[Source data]
______

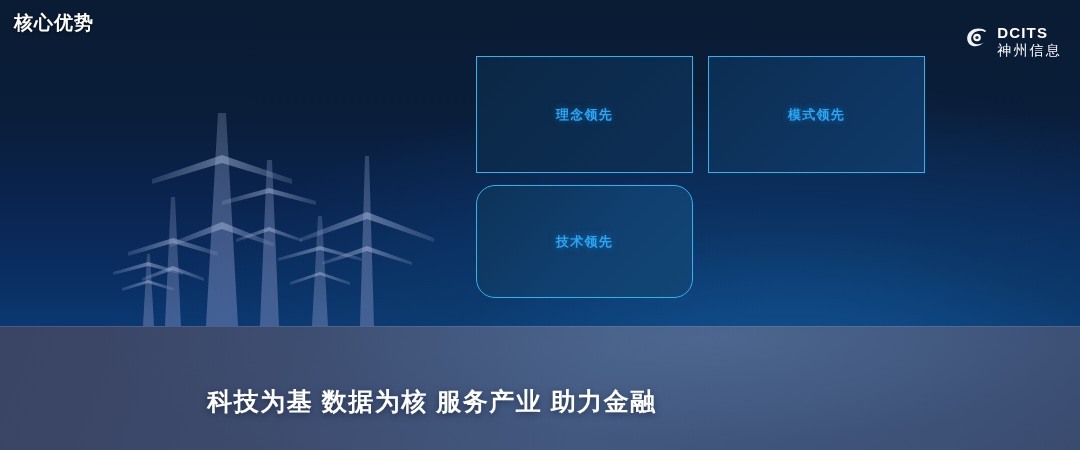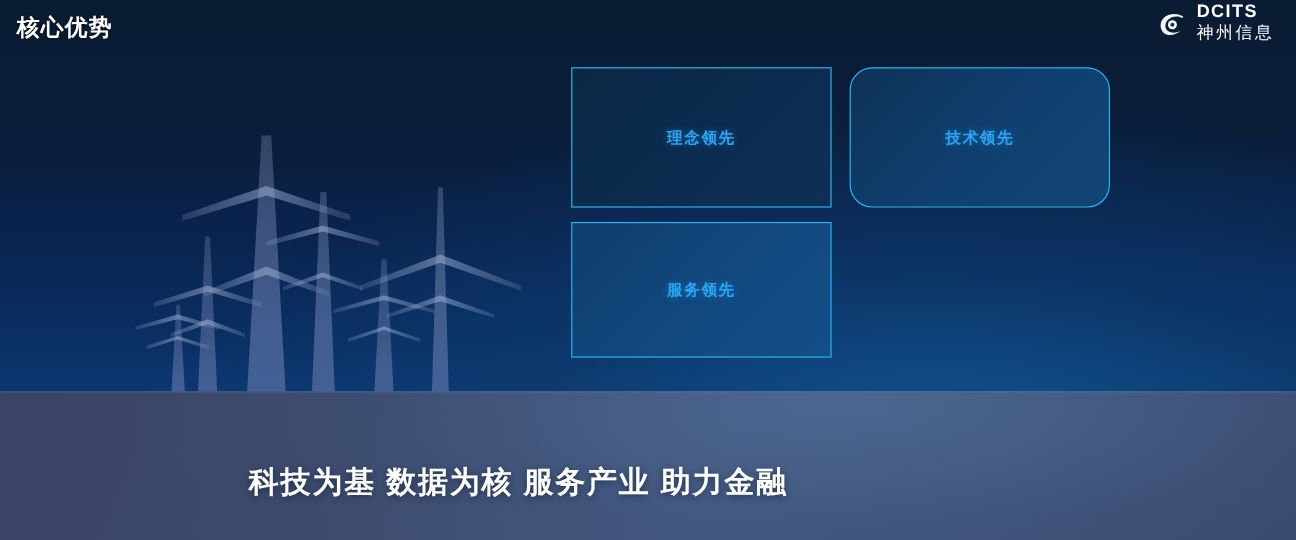--- a/index.html
+++ b/index.html
@@ -49,8 +49,8 @@
   }
 
   .logo {
-    position:absolute; right:18px; top:2px;
-    display:flex; align-items:flex-end; gap:7px;
+    position:absolute; right:18px; top:25px;
+    display:flex; align-items:flex-start; gap:7px;
   }
   .logo-mark { width:26px; height:26px; flex:none; }
   .logo-text { display:flex; flex-direction:column; line-height:1; }

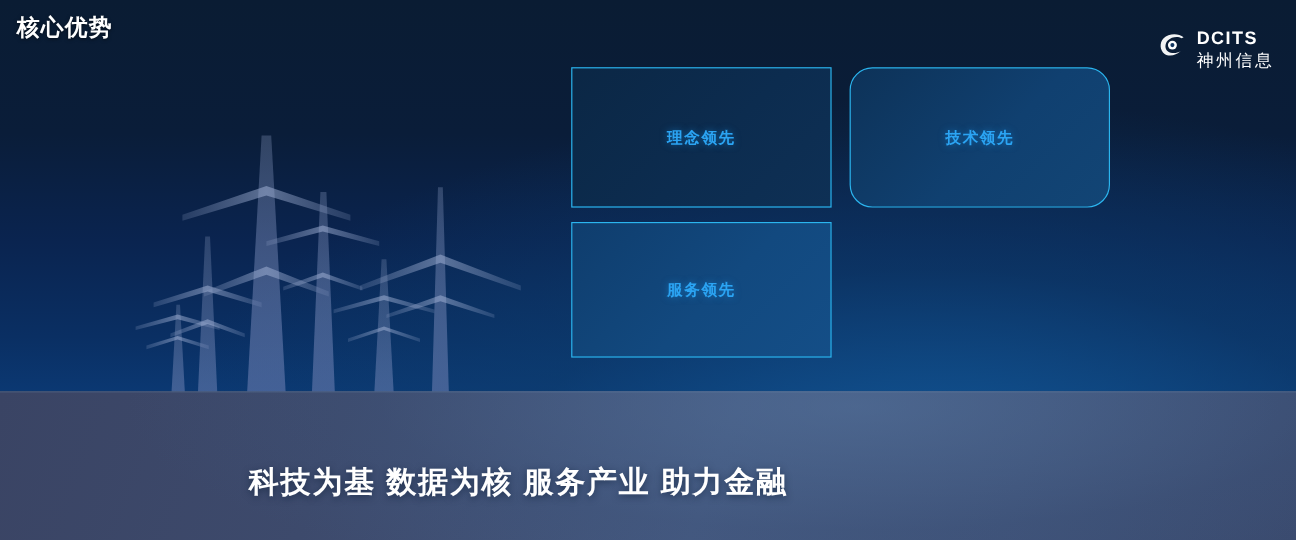--- a/index.html
+++ b/index.html
@@ -182,6 +182,9 @@
     <div class="card card-1">
       <span class="card-label">理念领先</span>
     </div>
+    <div class="card card-2">
+      <span class="card-label">模式领先</span>
+    </div>
     <div class="card card-3">
       <span class="card-label">技术领先</span>
     </div>

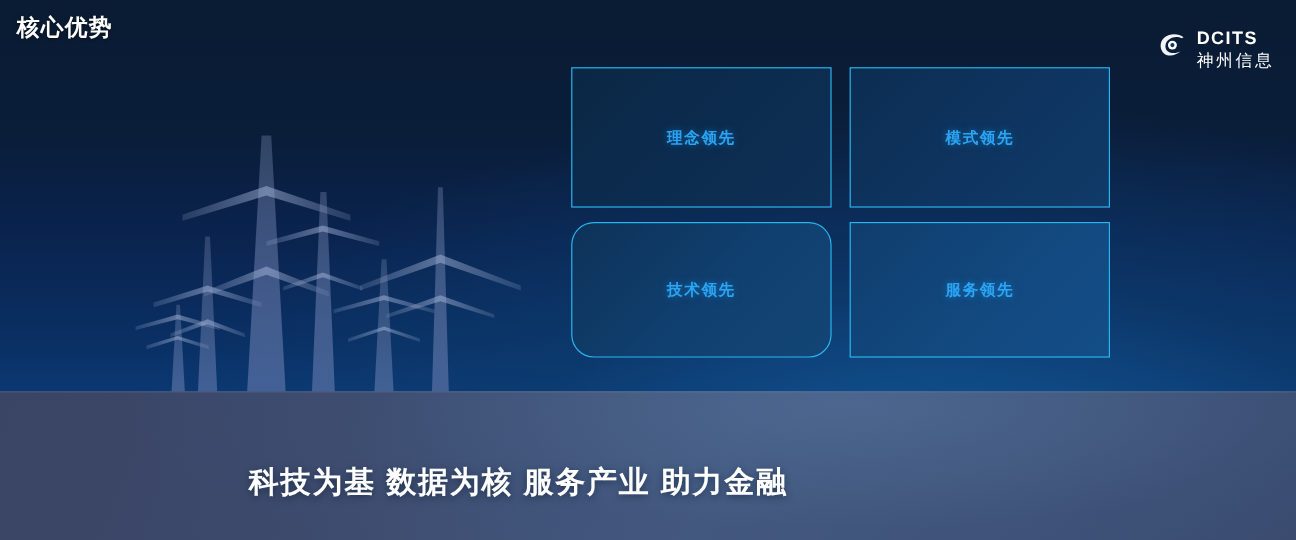--- a/index.html
+++ b/index.html
@@ -188,9 +188,6 @@
     <div class="card card-3">
       <span class="card-label">技术领先</span>
     </div>
-    <div class="card card-4">
-      <span class="card-label">服务领先</span>
-    </div>
   </div>
 
   <div class="tagline">科技为基   数据为核   服务产业   助力金融</div>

______

Exercise prompt
A single number is requested: the count of lines in the data that hold "logo".

Finished exercise
3